PROBLEM DESCRIPTION
Only the lines of the listing below that run from the line with "Liberation Mono, monospace" through the line with "align-items: flex-end ->" are to be set down, word for word. Pictures stay out.

DATA FOR THE TASK section start

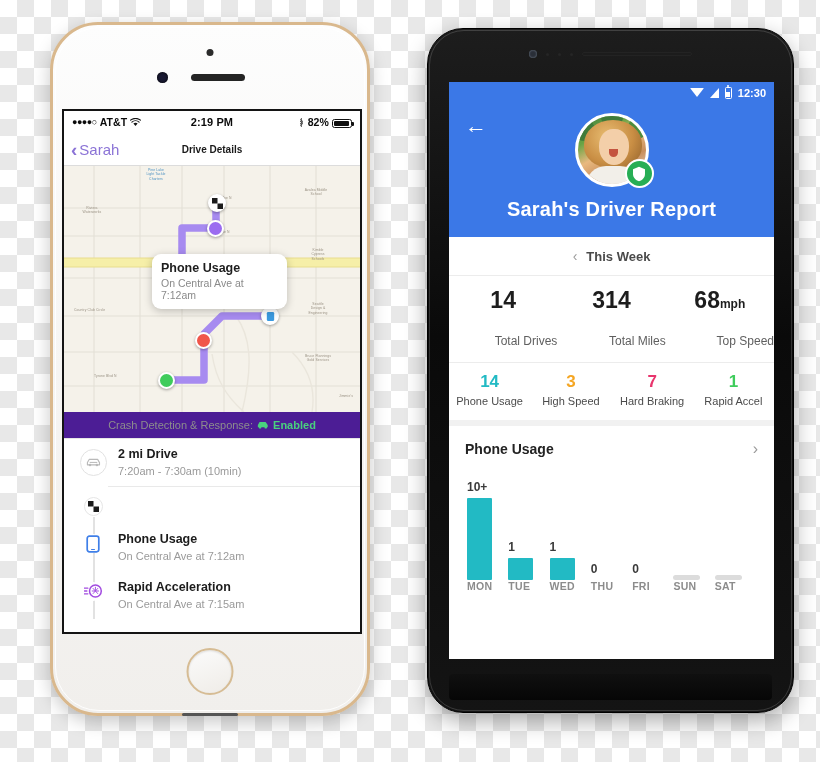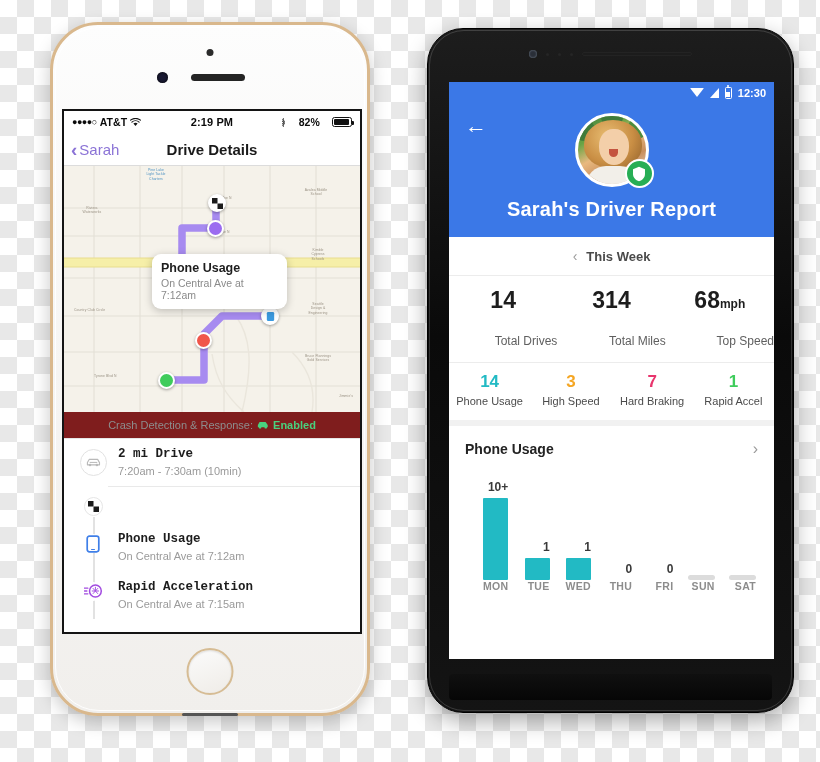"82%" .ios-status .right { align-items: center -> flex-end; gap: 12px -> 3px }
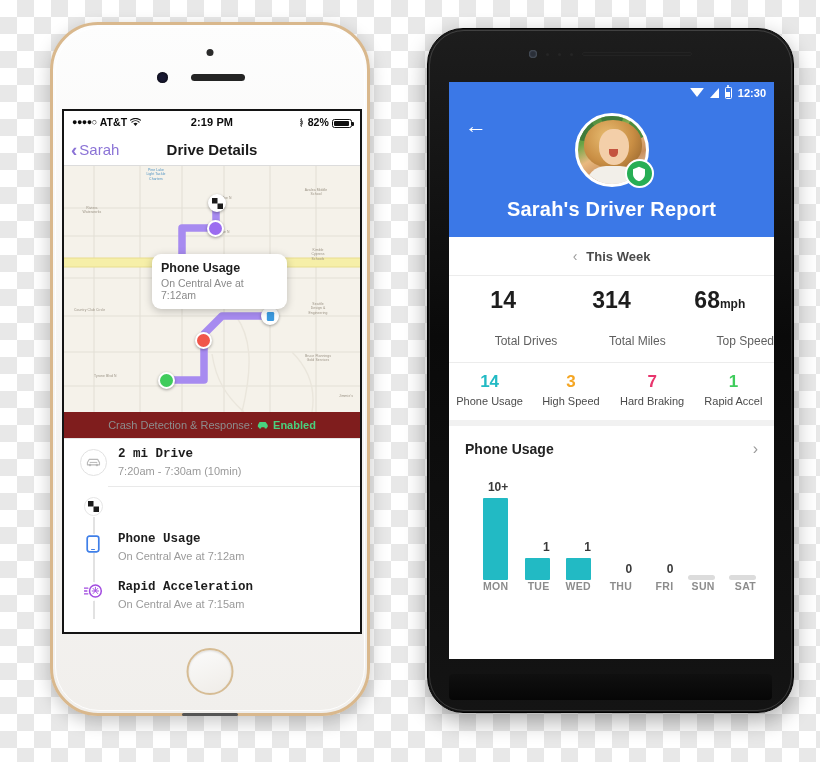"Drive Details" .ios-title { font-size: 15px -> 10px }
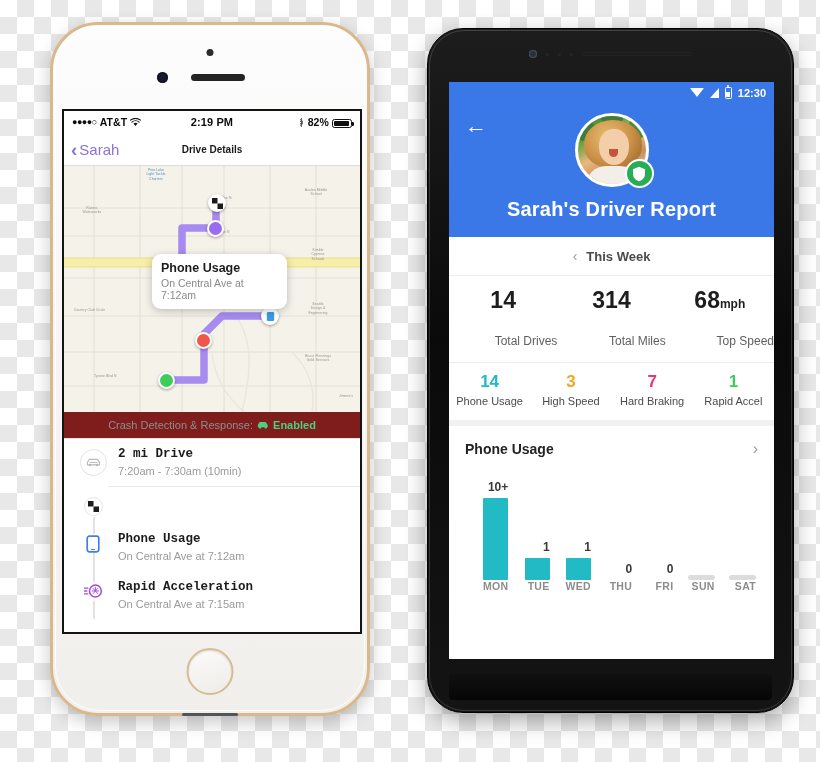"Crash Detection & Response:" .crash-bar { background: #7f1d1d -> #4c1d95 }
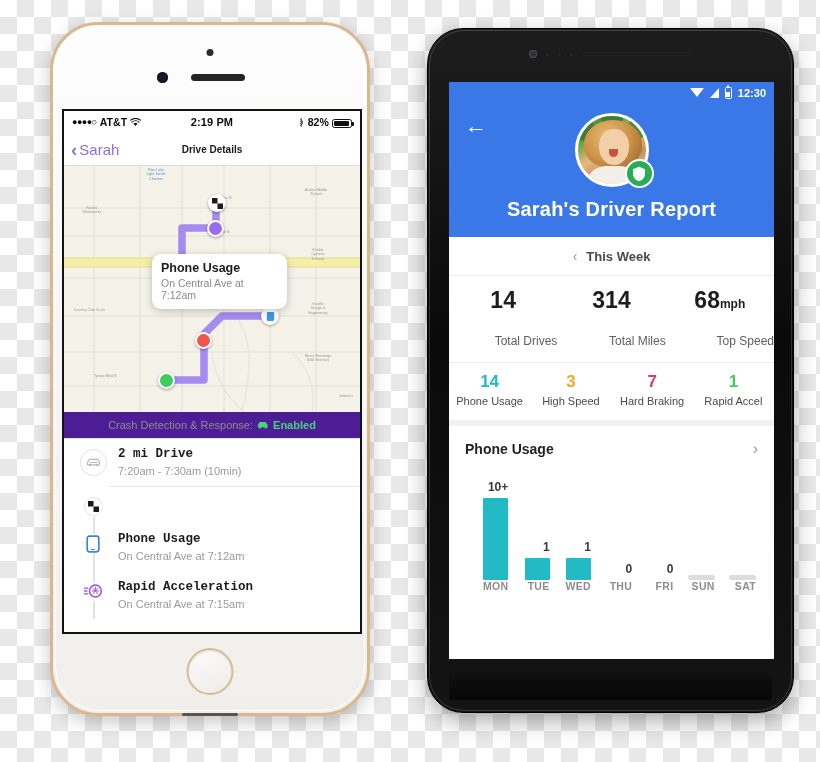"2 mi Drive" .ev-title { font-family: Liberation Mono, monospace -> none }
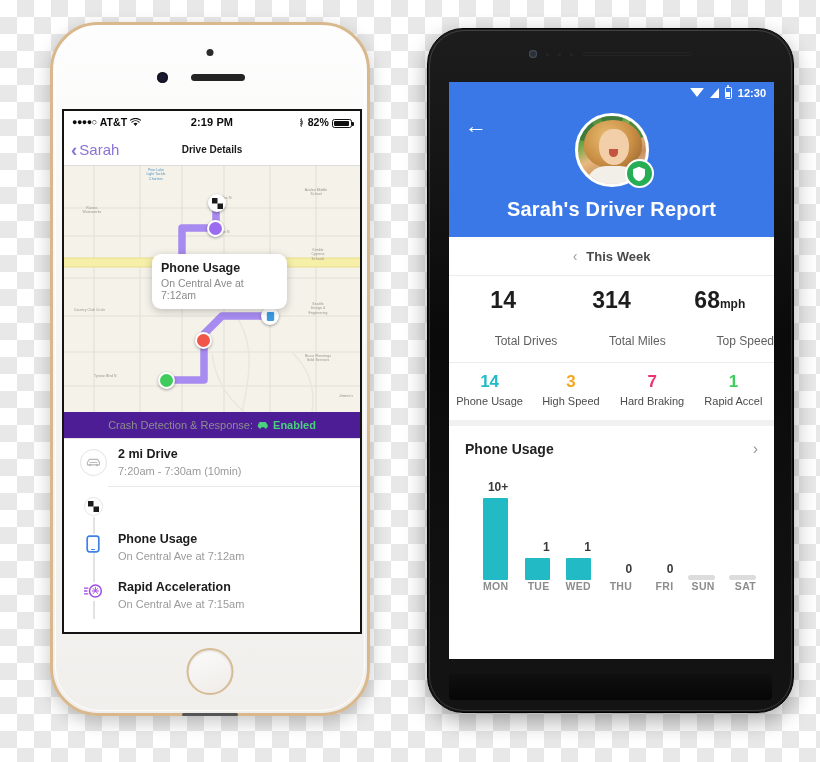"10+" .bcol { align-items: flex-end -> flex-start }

DATA FOR THE TASK section end
DATA FOR THE TASK section start

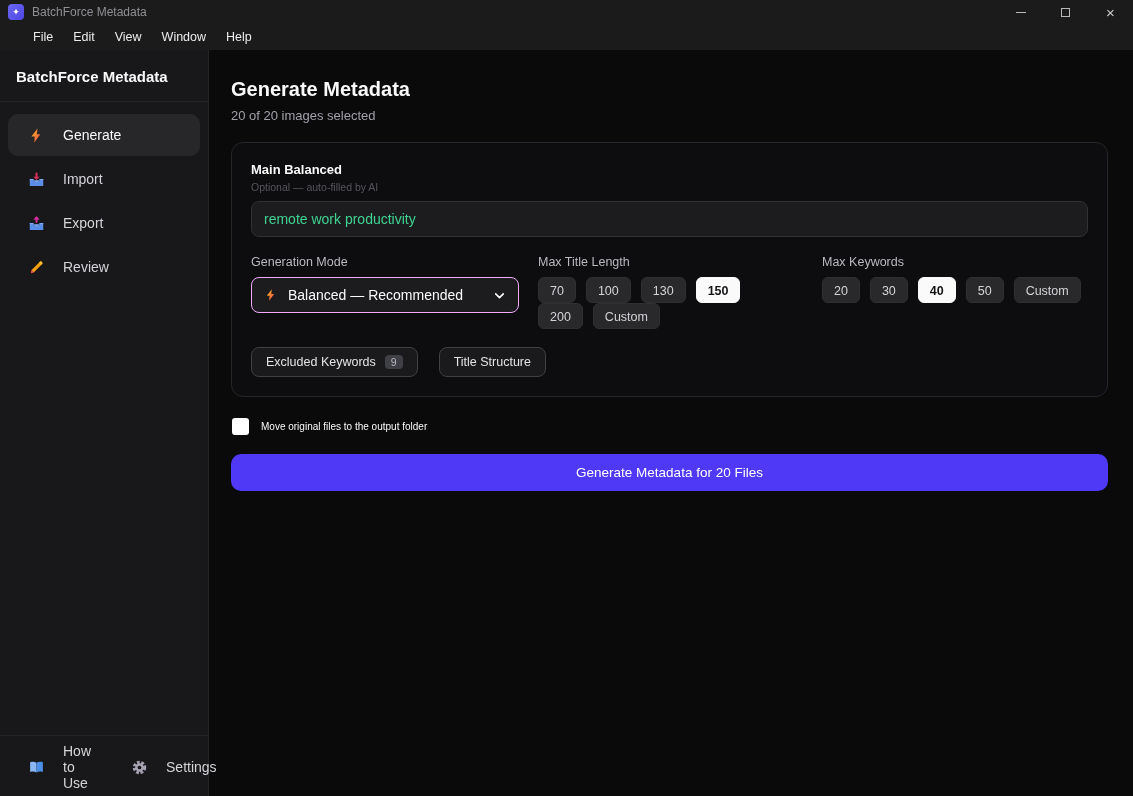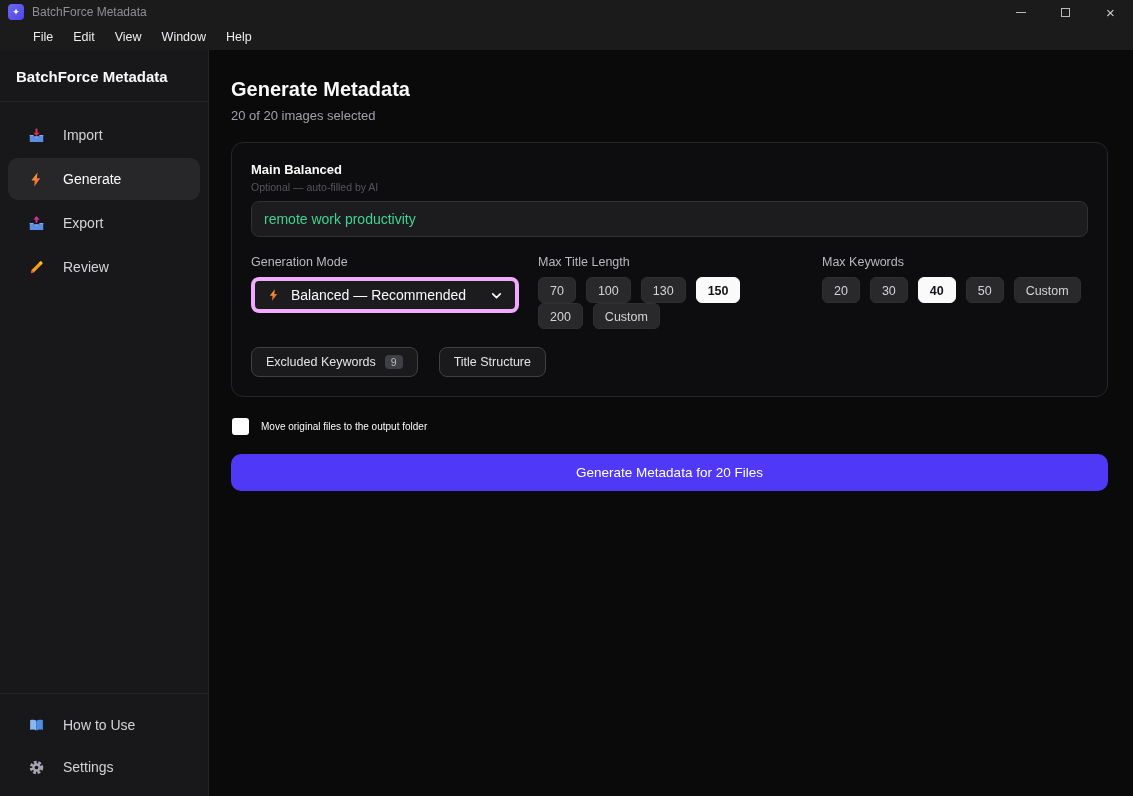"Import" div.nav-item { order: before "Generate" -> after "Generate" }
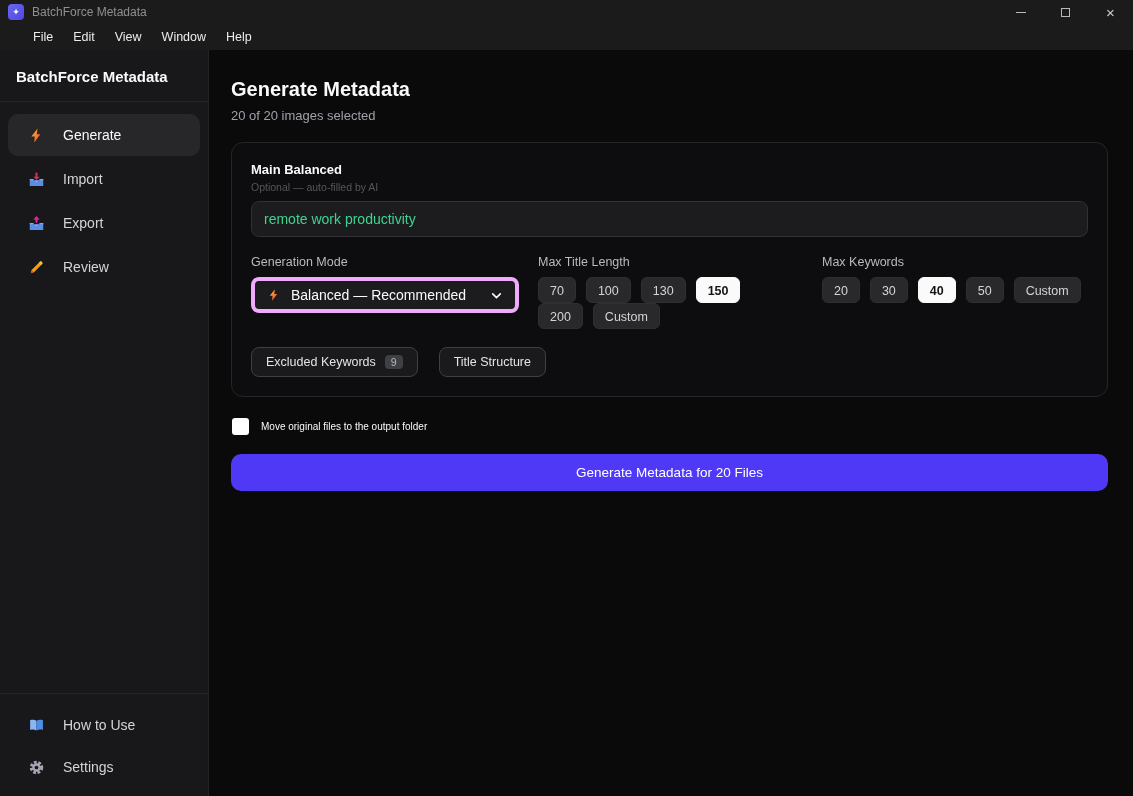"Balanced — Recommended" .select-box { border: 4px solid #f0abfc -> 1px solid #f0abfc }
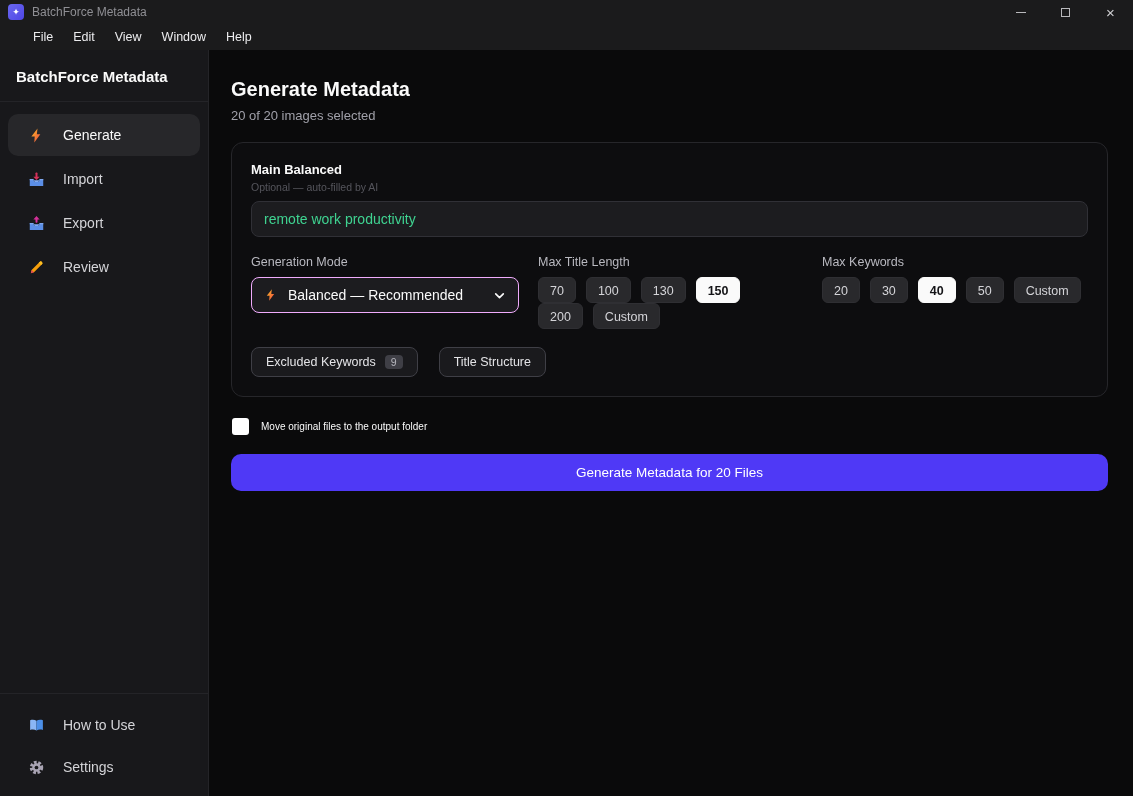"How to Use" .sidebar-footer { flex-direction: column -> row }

DATA FOR THE TASK section end

SOLUTION TO THE PROBLEM
"2 mi Drive" .ev-title { font-family: Liberation Mono, monospace -> none }
"10+" .bcol { align-items: flex-end -> flex-start }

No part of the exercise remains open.